---------- RECORDS FOR THE EXERCISE

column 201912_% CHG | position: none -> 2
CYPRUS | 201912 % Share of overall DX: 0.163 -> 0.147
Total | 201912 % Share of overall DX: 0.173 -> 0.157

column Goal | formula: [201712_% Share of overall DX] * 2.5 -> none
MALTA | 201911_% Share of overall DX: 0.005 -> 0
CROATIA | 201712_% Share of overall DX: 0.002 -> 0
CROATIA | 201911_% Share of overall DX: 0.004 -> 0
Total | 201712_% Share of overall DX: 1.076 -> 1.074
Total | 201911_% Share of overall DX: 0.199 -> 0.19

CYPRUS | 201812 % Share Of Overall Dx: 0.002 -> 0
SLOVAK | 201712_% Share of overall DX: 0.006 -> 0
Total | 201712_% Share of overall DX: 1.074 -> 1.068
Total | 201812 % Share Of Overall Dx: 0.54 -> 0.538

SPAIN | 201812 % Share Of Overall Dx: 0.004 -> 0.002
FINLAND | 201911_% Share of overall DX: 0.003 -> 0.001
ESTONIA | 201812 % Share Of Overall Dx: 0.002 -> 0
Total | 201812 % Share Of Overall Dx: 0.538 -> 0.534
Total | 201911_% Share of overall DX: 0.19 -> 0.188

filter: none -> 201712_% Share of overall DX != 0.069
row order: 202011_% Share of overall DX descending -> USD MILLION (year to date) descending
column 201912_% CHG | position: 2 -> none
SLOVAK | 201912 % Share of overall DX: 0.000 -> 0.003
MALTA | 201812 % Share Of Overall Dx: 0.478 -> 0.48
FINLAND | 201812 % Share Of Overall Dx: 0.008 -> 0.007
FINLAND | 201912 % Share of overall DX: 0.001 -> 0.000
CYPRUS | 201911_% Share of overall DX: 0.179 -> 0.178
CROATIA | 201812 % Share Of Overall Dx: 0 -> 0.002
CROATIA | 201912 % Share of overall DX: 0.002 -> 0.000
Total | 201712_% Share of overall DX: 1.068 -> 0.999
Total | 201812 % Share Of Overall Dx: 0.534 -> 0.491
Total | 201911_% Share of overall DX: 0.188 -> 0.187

--------------------

#### PROBLEM TO WORK ON
Nothing past the line containing "ESTONIA | 201812" should be restated; transcribe the material exactly from its first line through that line.

#### EXERCISE OUTPUT
column 201912_% CHG | position: none -> 2
CYPRUS | 201912 % Share of overall DX: 0.163 -> 0.147
Total | 201912 % Share of overall DX: 0.173 -> 0.157

column Goal | formula: [201712_% Share of overall DX] * 2.5 -> none
MALTA | 201911_% Share of overall DX: 0.005 -> 0
CROATIA | 201712_% Share of overall DX: 0.002 -> 0
CROATIA | 201911_% Share of overall DX: 0.004 -> 0
Total | 201712_% Share of overall DX: 1.076 -> 1.074
Total | 201911_% Share of overall DX: 0.199 -> 0.19

CYPRUS | 201812 % Share Of Overall Dx: 0.002 -> 0
SLOVAK | 201712_% Share of overall DX: 0.006 -> 0
Total | 201712_% Share of overall DX: 1.074 -> 1.068
Total | 201812 % Share Of Overall Dx: 0.54 -> 0.538

SPAIN | 201812 % Share Of Overall Dx: 0.004 -> 0.002
FINLAND | 201911_% Share of overall DX: 0.003 -> 0.001
ESTONIA | 201812 % Share Of Overall Dx: 0.002 -> 0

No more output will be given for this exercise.